El proceso de limitación de la capacidad es un procedimiento judicial destinado a proteger a aquellas personas que, debido a una alteración mental permanente o prolongada, una adicción u otra condición que afecte significativamente su discernimiento, requieren asistencia para ejercer determinados actos de la vida civil. Su finalidad no es privar a la persona de sus derechos, sino garantizar que pueda ejercerlos de la manera más autónoma posible, con los apoyos adecuados y únicamente respecto de aquellos actos en los que resulte estrictamente necesario.
En la actualidad, tanto el Código Civil y Comercial de la Nación como la normativa sobre salud mental parten del principio de que toda persona es plenamente capaz de ejercer sus derechos.
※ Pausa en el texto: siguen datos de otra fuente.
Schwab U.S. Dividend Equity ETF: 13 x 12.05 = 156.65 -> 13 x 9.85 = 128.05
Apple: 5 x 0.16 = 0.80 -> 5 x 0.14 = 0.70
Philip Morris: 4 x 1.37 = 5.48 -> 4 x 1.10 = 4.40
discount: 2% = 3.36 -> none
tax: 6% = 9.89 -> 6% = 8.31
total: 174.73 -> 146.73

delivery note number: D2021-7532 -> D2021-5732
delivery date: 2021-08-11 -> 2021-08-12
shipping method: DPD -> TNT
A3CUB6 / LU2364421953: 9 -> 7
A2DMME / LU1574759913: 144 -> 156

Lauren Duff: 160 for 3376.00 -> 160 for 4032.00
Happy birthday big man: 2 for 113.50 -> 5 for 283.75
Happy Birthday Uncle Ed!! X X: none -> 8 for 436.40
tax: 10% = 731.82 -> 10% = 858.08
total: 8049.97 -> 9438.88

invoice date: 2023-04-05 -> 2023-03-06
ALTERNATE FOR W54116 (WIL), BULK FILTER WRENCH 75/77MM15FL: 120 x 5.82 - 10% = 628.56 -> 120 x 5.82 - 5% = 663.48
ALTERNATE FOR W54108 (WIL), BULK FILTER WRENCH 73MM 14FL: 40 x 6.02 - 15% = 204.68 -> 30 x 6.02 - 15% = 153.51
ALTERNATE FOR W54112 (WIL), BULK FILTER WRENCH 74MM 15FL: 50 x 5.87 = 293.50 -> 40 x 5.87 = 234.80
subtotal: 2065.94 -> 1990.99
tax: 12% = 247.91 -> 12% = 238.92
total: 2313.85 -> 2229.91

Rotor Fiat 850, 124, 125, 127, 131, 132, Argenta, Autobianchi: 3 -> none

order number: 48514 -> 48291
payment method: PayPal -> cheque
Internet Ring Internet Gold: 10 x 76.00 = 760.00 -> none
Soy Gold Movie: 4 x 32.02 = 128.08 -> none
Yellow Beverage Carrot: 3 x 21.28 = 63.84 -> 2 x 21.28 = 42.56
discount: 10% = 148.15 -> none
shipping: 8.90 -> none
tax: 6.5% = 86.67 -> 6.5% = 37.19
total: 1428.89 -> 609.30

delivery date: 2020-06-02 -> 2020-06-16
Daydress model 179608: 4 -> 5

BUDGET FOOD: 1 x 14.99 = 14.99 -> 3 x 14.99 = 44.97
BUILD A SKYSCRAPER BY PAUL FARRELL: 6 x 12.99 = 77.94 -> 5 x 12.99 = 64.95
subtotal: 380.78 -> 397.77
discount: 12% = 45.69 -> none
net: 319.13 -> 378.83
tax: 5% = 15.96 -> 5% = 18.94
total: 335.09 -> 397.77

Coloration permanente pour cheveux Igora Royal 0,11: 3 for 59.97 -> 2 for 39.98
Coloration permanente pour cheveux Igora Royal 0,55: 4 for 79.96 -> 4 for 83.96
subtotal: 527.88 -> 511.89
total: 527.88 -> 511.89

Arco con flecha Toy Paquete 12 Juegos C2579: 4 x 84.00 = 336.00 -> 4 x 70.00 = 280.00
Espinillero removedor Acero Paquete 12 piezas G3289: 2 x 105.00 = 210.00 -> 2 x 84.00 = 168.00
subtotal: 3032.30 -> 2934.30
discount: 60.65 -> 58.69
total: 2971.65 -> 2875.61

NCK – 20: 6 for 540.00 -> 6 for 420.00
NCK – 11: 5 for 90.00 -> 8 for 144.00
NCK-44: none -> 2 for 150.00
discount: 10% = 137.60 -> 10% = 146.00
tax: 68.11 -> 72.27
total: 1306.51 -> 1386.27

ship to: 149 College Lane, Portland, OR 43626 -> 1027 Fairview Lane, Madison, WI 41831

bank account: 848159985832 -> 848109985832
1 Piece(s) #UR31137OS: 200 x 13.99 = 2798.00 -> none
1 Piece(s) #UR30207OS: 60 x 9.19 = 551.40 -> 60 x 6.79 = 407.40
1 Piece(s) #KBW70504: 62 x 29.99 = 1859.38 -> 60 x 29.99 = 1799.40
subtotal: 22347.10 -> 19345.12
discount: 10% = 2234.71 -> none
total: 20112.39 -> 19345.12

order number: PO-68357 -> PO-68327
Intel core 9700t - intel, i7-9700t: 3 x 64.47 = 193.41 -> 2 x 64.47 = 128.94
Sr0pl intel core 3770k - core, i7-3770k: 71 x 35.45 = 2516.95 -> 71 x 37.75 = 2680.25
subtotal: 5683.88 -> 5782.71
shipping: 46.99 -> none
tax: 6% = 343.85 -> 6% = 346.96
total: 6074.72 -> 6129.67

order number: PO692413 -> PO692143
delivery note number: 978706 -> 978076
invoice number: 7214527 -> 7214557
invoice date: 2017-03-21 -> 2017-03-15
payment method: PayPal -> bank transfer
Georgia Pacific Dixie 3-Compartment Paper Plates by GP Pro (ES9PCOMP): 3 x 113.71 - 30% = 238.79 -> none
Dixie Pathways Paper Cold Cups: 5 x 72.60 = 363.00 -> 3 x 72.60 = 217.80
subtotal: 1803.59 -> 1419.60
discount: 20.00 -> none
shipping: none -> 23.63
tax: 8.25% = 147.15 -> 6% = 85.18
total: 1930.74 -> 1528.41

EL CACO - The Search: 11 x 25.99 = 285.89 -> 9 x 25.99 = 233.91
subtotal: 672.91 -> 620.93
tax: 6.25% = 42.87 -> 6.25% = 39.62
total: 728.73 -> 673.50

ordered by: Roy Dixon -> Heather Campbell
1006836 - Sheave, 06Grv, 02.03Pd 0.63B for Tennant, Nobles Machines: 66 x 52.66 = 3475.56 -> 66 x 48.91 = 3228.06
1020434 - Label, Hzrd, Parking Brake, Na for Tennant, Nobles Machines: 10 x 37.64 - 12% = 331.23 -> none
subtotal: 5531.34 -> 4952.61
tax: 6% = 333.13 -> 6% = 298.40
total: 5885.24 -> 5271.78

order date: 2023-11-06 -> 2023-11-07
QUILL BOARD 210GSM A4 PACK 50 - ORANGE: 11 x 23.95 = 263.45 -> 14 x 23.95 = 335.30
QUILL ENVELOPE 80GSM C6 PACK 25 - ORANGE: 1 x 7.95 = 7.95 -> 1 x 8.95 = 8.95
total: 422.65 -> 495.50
Por ello, cualquier restricción constituye una medida excepcional, debe fundarse en prueba suficiente y establecerse siempre en beneficio de la persona involucrada. La sentencia debe determinar de manera concreta cuáles son los actos para los que se requiere asistencia o representación, evitando restricciones generales o innecesarias.
En la provincia de Córdoba, estos procesos tramitan ante los Juzgados competentes, con intervención obligatoria del Ministerio Público, asistencia letrada para la persona involucrada y la participación de equipos interdisciplinarios que elaboran informes médicos, psicológicos y sociales. Además, el juez debe entrevistar personalmente a la persona antes de resolver, procurando conocer su voluntad, preferencias y necesidades, garantizando un proceso accesible y respetuoso de su dignidad.
La resolución judicial puede designar uno o más apoyos, quienes asistirán a la persona únicamente en aquellos actos expresamente indicados en la sentencia. De esta manera, se busca favorecer la autonomía, la inclusión social y el respeto por la voluntad de la persona, reemplazando el antiguo sistema.
Asimismo, la limitación de la capacidad no tiene carácter definitivo. Si las circunstancias cambian, la sentencia puede ser revisada, modificada o incluso dejarse sin efecto mediante un nuevo examen interdisciplinario que acredite la evolución de la persona. El objetivo permanente del sistema es preservar la mayor autonomía posible, brindando protección únicamente cuando resulte indispensable para evitar perjuicios a la persona o a su patrimonio.